Racial and ethnic inequities in diabetes have been established following gestational diabetes, but these inequities are substantial and have been an overlooked facet of maternal health equity, according to a new study by epidemiologist Teresa Janevic, PhD, associate professor of Epidemiology at Columbia University Mailman School of Public Health. Until now there was limited research on racial and ethnic disparities in type 2 diabetes after gestational diabetes mellitus (GDM). The findings are published online in the journal Obstetrics & Gynecology.
“Very few studies have examined prenatal, social, or structural determinants of type 2 diabetes after GDM,” said Janevic. “Our study has several strengths. It is the largest cohort study to date on racial and ethnic disparities after GDM, allowing us to explore potential pathways to these disparities.”
Gestational diabetes mellitus is diagnosed in about 8 percent of pregnant people in the U. S. and especially affects underserved communities of color.
The researchers used both the birth and hospital records to define the GDM cohort and to establish covariates, an approach with high validity.
Using 2009–2011 New York City birth and hospital data and 2009–2017 New York City A1c Registry data, the researchers classified type 2 diabetes as two hemoglobin A1c test results of 6.5 percent or higher. They also estimated associations between race and ethnicity and 8-year type 2 diabetes incidence, with data modeling techniques.
The results showed a fourfold increased risk of type 2 diabetes after gestational diabetes mellitus among Black individuals and a threefold increased risk among Hispanic and South and Southeast Asian individuals relative to White individuals.
The data included 22,338 patients with gestational diabetes. The 8-year type 2 diabetes incidence was 12 percent overall and 18.5 percent in Black, 17 percent in South and Southeast Asian, 15 percent in Hispanic, and 5.5 percent in East and Central Asian patients, compared to 5 percent in White individuals. Of individuals identified with GDM, 78 percent had an Hb A1c test during the follow-up period. Among Black and Hispanic individuals, the percent was 82 percent, among Asian individuals, 78 percent, and among White individuals, 68 percent.
Social, structural, and clinical characteristics at the time of delivery explain 46 percent of the increased risk of postpartum diabetes among Hispanic people, 27 percent among Black people and 14 percent of the increased risk among South/Southeast Asian people, thus creating an opportunity to intervene on life-long cardio-metabolic inequities.
Routinely measured social determinants of health at the time of delivery such as education and insurance status had weaker associations with later diabetes in South Asian, Black, and Hispanic pregnant people than in non-Hispanic White pregnant people, showing the need to learn how structural racism influences postpartum cardiometabolic risk in these groups, according to Janevic and colleagues.

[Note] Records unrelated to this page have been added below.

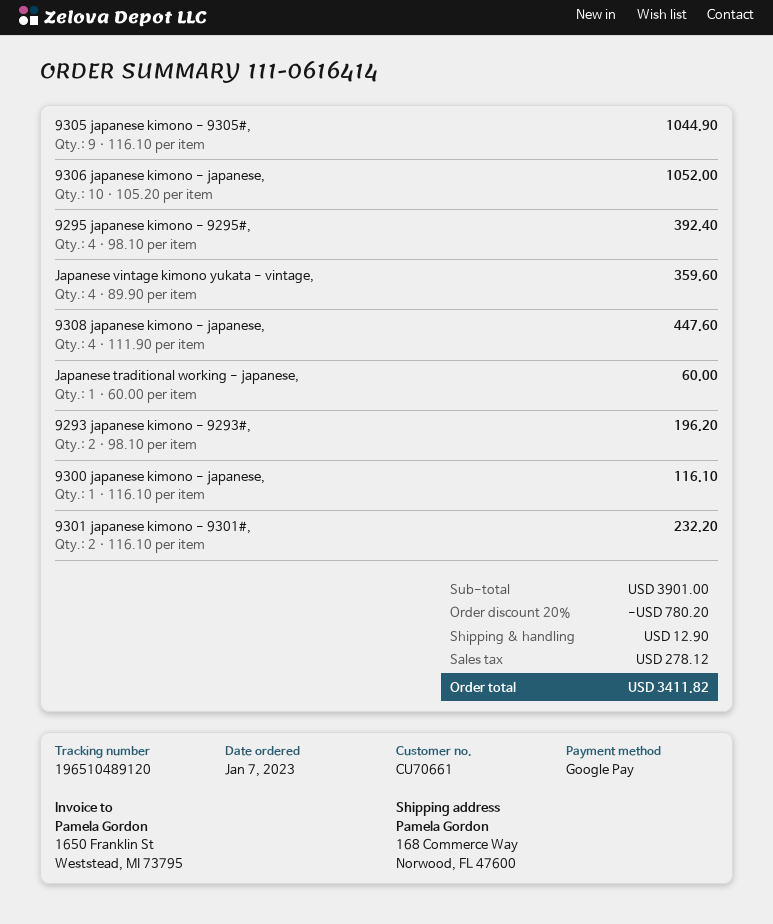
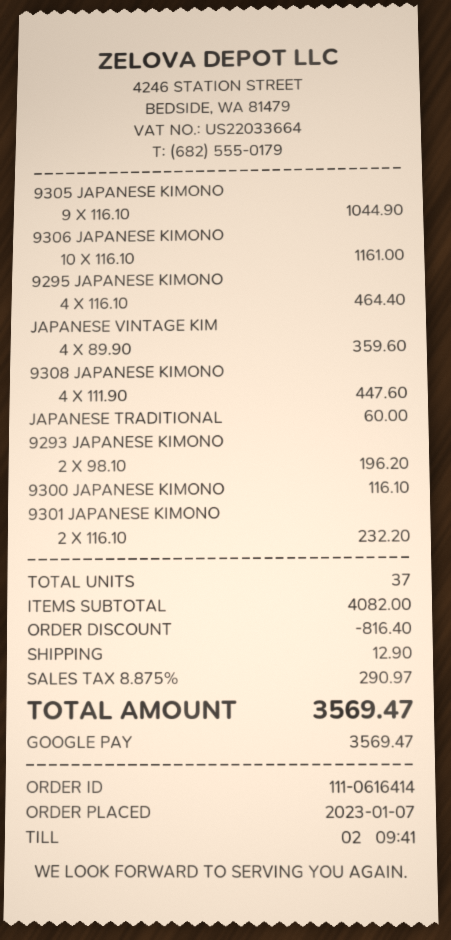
9306 japanese kimono - japanese,: 10 x 105.20 = 1052.00 -> 10 x 116.10 = 1161.00
9295 japanese kimono - 9295#,: 4 x 98.10 = 392.40 -> 4 x 116.10 = 464.40
subtotal: 3901.00 -> 4082.00
discount: 780.20 -> 816.40
tax: 278.12 -> 290.97
total: 3411.82 -> 3569.47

“While racial and ethnic inequities are substantial in type 2 diabetes after GDM, the weak associations we see of common social or structural measures and BMI in Black, Hispanic and South and Southeast Asian individuals demonstrate the need for greater understanding of how structural racism influences postpartum cardiometabolic risk in these groups,” observed Janevic.
Within 8 years after experiencing gestational diabetes in pregnancy, an estimated 1 in 5 Black patients, 1 in 6 South or South Asian patients, 1 in 7 Hispanic patients, and 1 in 20 non-Hispanic White patients will have type 2 diabetes.
Health care during pregnancy is a rare point of care with the health system for many people and, therefore, serves as an opportunity to intervene early to reduce life-course differences in type 2 diabetes, Janevic points out.
“Our findings underscore the opportunity for GDM as an intervention point for life-course type 2 diabetes inequities and stress the importance of racial and ethnic disparities in GDM outcomes beyond the current pregnancy,” said Janevic. “We call for further work using multiple approaches – policy-level changes, along with clinical interventions targeting individuals, — to counter structural racism and to eliminate disparities.”
This work was funded by NIH grant R21DK122266.